What is needed ->
Begin at the line below that has "[77,131,132,142] Currently, ->" and stop after the line that has "[345,244,432,256] which required". Please restate only those lines, word for word.

Itemized modification records
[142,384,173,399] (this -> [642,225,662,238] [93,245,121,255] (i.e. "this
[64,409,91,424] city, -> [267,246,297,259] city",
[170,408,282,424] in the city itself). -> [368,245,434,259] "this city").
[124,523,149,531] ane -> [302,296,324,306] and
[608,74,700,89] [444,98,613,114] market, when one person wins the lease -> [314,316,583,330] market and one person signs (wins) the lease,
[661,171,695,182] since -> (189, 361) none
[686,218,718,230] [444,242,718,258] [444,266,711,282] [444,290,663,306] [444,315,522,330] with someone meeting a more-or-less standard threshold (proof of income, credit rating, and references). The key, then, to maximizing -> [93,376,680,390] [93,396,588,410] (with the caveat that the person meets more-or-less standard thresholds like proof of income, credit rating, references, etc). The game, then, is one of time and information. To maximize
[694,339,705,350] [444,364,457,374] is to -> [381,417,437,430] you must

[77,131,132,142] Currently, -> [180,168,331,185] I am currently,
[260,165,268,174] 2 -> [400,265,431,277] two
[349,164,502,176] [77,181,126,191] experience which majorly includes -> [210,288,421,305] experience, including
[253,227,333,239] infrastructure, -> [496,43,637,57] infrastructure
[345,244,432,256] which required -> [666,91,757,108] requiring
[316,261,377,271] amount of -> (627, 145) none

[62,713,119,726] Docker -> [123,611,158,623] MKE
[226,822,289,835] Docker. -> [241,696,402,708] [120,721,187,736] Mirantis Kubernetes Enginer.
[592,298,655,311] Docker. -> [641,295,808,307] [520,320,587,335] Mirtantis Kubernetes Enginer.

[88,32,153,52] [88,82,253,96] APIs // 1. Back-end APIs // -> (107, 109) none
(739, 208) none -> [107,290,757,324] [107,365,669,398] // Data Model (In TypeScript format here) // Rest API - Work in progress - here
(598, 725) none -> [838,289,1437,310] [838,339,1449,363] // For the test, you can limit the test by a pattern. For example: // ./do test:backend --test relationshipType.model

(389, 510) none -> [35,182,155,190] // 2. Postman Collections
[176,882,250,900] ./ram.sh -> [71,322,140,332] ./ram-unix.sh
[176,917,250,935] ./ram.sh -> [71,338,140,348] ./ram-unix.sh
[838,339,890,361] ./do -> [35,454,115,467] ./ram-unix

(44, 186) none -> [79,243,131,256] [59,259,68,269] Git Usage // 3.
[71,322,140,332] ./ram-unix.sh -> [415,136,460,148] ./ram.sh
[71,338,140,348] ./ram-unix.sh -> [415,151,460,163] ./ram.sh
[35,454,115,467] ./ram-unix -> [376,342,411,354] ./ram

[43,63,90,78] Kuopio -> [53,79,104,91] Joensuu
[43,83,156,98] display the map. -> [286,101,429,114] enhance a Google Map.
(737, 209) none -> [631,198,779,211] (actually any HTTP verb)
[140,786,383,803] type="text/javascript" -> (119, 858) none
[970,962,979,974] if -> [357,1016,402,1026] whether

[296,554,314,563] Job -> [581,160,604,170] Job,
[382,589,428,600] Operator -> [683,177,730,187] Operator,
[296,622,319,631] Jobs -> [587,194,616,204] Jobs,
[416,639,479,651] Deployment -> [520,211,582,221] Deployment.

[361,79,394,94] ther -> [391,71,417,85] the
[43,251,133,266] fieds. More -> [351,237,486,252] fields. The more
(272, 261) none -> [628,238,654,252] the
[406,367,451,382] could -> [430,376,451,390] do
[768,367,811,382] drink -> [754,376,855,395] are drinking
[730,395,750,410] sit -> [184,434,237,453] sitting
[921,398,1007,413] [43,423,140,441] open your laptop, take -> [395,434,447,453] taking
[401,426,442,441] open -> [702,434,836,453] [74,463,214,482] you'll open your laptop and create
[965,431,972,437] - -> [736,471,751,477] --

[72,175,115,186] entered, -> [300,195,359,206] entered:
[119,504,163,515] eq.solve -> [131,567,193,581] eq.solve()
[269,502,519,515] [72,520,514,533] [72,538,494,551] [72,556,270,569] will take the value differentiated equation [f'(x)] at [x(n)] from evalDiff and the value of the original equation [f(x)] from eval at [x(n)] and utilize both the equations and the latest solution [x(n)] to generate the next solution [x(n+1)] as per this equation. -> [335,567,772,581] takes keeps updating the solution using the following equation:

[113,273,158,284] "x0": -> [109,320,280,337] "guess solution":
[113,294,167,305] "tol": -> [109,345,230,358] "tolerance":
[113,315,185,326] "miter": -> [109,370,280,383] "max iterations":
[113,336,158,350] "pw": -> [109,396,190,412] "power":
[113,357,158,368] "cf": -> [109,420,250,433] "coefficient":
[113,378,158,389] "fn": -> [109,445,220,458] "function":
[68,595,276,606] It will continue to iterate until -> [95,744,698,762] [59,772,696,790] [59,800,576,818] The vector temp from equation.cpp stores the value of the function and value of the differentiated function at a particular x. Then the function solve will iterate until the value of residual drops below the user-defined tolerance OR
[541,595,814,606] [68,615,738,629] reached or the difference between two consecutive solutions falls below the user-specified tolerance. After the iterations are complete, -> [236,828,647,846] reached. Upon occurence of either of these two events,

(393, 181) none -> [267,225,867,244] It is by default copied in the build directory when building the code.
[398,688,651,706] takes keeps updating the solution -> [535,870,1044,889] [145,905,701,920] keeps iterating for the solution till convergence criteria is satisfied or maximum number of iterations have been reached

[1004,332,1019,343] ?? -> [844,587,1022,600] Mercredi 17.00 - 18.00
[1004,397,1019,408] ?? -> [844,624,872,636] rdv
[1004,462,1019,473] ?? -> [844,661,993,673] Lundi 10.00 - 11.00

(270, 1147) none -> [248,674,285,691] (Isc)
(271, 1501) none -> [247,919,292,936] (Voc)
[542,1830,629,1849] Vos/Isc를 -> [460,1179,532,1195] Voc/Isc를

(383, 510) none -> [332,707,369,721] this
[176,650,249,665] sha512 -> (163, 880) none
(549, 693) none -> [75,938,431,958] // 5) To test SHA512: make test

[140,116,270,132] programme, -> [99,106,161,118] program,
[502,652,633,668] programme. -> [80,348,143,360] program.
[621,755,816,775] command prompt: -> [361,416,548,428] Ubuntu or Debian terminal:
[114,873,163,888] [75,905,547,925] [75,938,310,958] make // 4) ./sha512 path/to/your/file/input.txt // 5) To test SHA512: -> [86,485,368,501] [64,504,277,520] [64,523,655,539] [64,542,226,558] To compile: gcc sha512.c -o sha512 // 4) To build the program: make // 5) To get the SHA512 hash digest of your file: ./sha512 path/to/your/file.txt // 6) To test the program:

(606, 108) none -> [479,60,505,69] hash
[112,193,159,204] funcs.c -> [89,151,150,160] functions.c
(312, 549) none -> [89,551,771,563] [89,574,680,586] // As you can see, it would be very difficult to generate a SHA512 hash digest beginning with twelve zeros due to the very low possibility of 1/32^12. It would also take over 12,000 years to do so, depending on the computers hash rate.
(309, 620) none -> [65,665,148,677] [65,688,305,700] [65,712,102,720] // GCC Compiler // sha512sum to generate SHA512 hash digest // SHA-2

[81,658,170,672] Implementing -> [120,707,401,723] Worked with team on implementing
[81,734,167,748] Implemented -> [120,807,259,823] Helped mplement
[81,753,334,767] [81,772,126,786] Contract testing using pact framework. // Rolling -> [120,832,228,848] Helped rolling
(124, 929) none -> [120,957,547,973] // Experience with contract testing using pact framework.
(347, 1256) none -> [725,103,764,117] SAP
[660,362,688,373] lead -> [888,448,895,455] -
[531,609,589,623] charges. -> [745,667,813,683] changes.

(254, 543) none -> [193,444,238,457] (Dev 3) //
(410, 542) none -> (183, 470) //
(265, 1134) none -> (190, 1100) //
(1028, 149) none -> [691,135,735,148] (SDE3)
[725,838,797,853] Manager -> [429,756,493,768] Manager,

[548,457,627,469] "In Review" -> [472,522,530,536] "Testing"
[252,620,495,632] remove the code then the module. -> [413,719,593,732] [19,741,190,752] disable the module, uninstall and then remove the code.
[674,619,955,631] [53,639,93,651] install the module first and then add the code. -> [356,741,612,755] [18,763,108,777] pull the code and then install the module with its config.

Your response ->
[77,131,132,142] Currently, -> [180,168,331,185] I am currently,
[260,165,268,174] 2 -> [400,265,431,277] two
[349,164,502,176] [77,181,126,191] experience which majorly includes -> [210,288,421,305] experience, including
[253,227,333,239] infrastructure, -> [496,43,637,57] infrastructure
[345,244,432,256] which required -> [666,91,757,108] requiring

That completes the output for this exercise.